→ Aim of the task: Write out every entry again exactly as it stands.

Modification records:
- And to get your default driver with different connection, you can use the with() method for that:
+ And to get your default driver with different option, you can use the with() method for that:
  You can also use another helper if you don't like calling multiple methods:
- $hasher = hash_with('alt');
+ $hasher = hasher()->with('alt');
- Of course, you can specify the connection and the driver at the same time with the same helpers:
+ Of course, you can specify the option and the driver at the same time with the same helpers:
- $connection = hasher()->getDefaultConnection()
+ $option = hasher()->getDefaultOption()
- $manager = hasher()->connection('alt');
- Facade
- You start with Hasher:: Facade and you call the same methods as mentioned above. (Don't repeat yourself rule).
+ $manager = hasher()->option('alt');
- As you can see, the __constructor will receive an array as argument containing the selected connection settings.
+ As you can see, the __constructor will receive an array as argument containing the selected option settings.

→ Worked solution:
- And to get your default driver with different connection, you can use the with() method for that:
+ And to get your default driver with different option, you can use the with() method for that:
  You can also use another helper if you don't like calling multiple methods:
- $hasher = hash_with('alt');
+ $hasher = hasher()->with('alt');
- Of course, you can specify the connection and the driver at the same time with the same helpers:
+ Of course, you can specify the option and the driver at the same time with the same helpers:
- $connection = hasher()->getDefaultConnection()
+ $option = hasher()->getDefaultOption()
- $manager = hasher()->connection('alt');
- Facade
- You start with Hasher:: Facade and you call the same methods as mentioned above. (Don't repeat yourself rule).
+ $manager = hasher()->option('alt');
- As you can see, the __constructor will receive an array as argument containing the selected connection settings.
+ As you can see, the __constructor will receive an array as argument containing the selected option settings.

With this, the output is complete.